---- Records shown

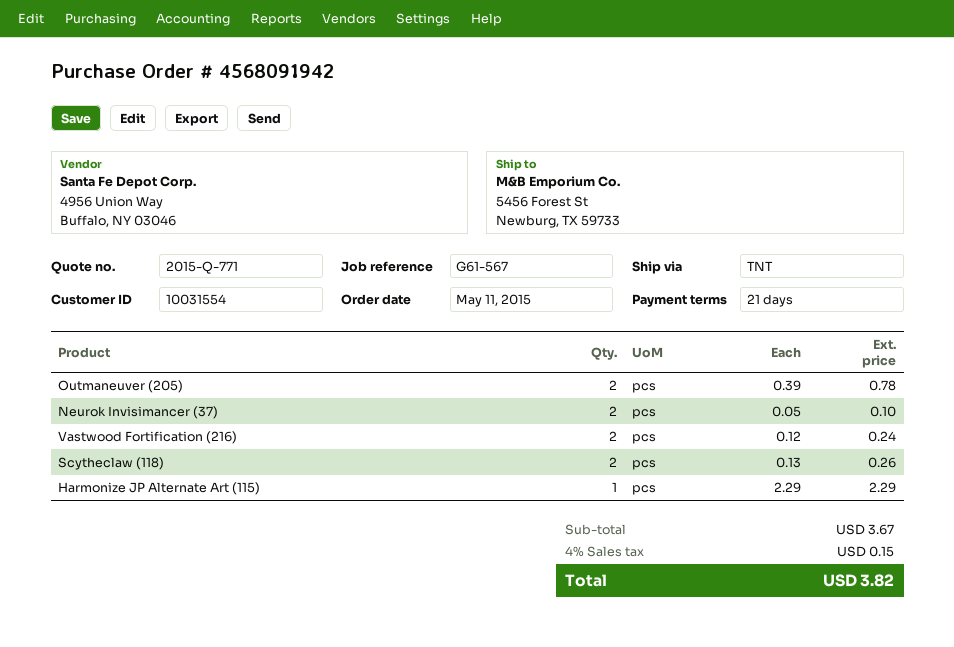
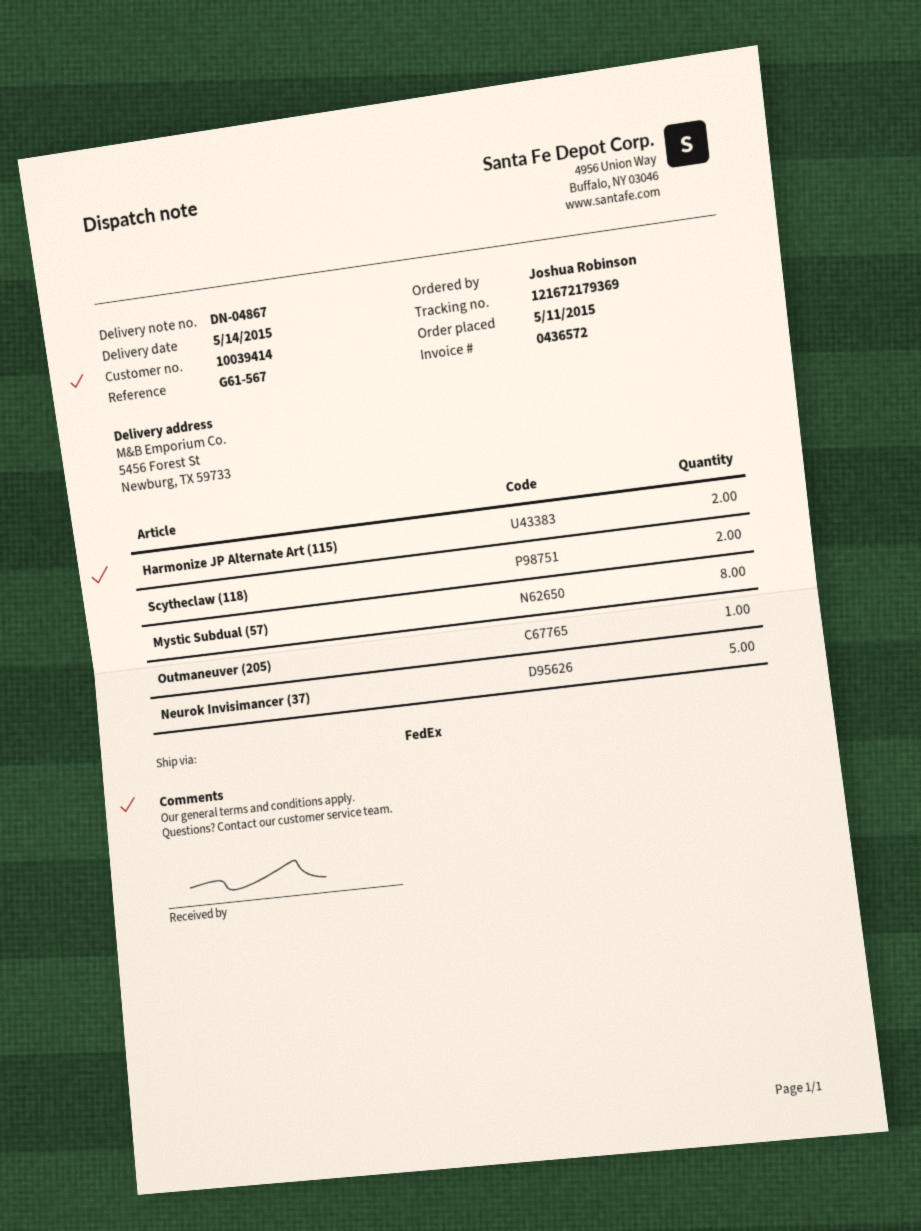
customer number: 10031554 -> 10039414
shipping method: TNT -> FedEx
Outmaneuver (205): 2 -> 1
Neurok Invisimancer (37): 2 -> 5
Vastwood Fortification (216): 2 -> none
Harmonize JP Alternate Art (115): 1 -> 2
Mystic Subdual (57): none -> 8

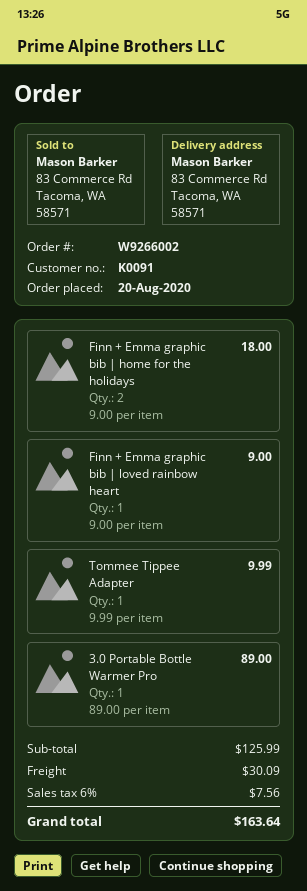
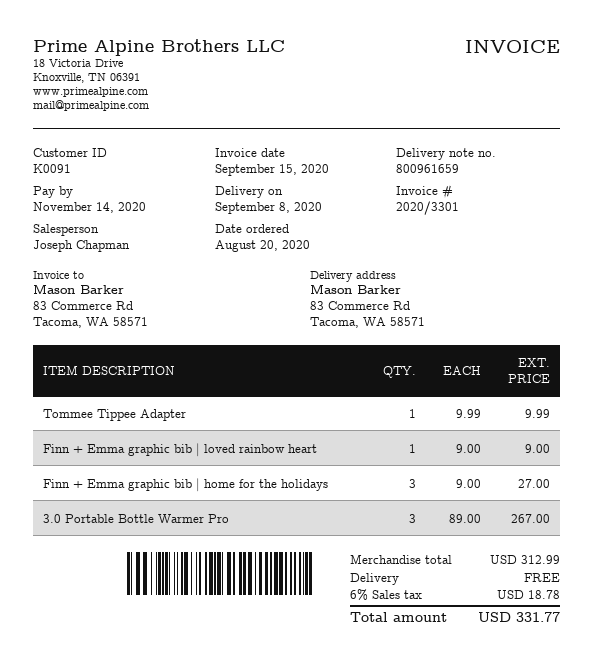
Finn + Emma graphic bib | home for the holidays: 2 x 9.00 = 18.00 -> 3 x 9.00 = 27.00
3.0 Portable Bottle Warmer Pro: 1 x 89.00 = 89.00 -> 3 x 89.00 = 267.00
subtotal: 125.99 -> 312.99
shipping: 30.09 -> 0.00
tax: 6% = 7.56 -> 6% = 18.78
total: 163.64 -> 331.77

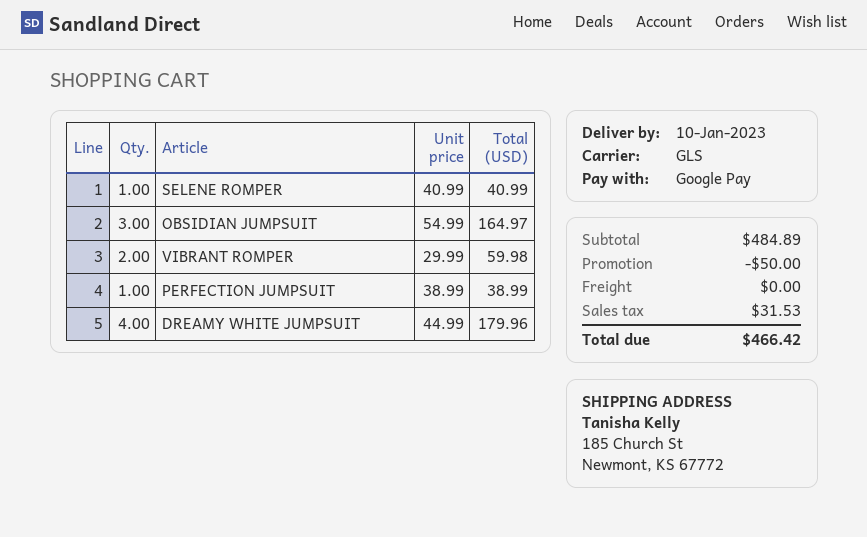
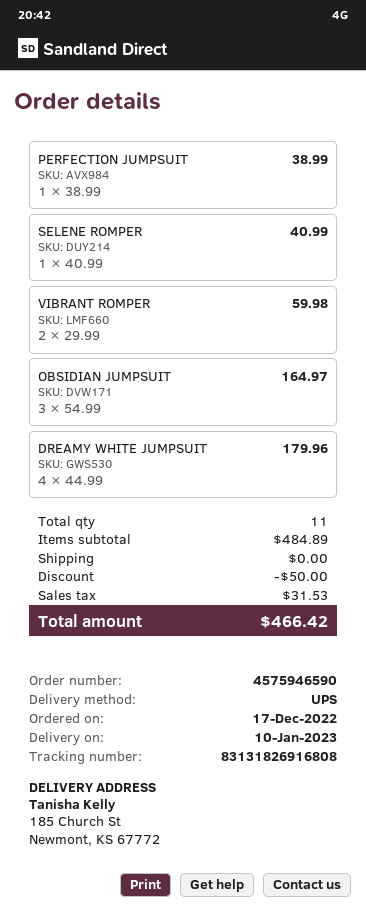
shipping method: GLS -> UPS

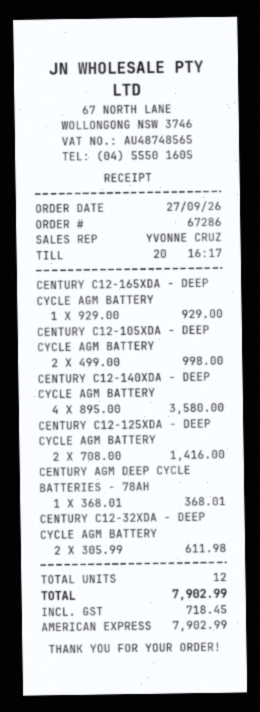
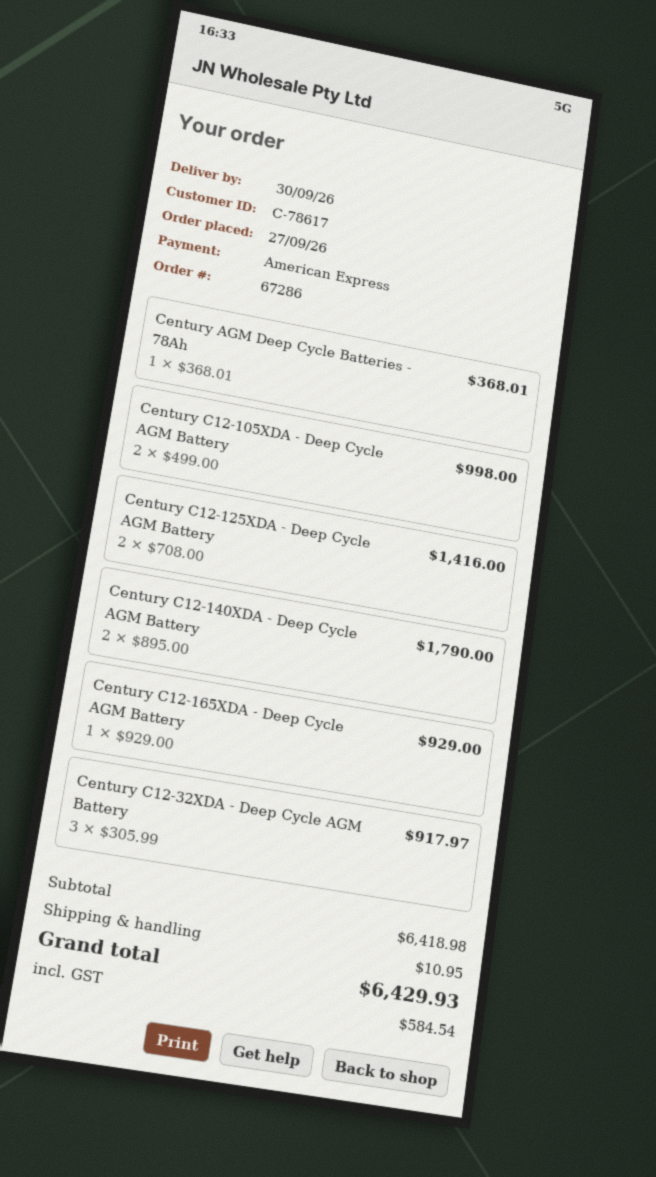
CENTURY C12-140XDA - DEEP CYCLE AGM BATTERY: 4 x 895.00 = 3580.00 -> 2 x 895.00 = 1790.00
CENTURY C12-32XDA - DEEP CYCLE AGM BATTERY: 2 x 305.99 = 611.98 -> 3 x 305.99 = 917.97
shipping: none -> 10.95
tax: 718.45 -> 584.54
total: 7902.99 -> 6429.93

--------

** What the task requires **
From the line that contains "shipping method: TNT -> FedEx" through the last line of the listing, copy each line exactly; both end lines stay in, and pictures stay out.

** Finished exercise **
shipping method: TNT -> FedEx
Outmaneuver (205): 2 -> 1
Neurok Invisimancer (37): 2 -> 5
Vastwood Fortification (216): 2 -> none
Harmonize JP Alternate Art (115): 1 -> 2
Mystic Subdual (57): none -> 8

Finn + Emma graphic bib | home for the holidays: 2 x 9.00 = 18.00 -> 3 x 9.00 = 27.00
3.0 Portable Bottle Warmer Pro: 1 x 89.00 = 89.00 -> 3 x 89.00 = 267.00
subtotal: 125.99 -> 312.99
shipping: 30.09 -> 0.00
tax: 6% = 7.56 -> 6% = 18.78
total: 163.64 -> 331.77

shipping method: GLS -> UPS

CENTURY C12-140XDA - DEEP CYCLE AGM BATTERY: 4 x 895.00 = 3580.00 -> 2 x 895.00 = 1790.00
CENTURY C12-32XDA - DEEP CYCLE AGM BATTERY: 2 x 305.99 = 611.98 -> 3 x 305.99 = 917.97
shipping: none -> 10.95
tax: 718.45 -> 584.54
total: 7902.99 -> 6429.93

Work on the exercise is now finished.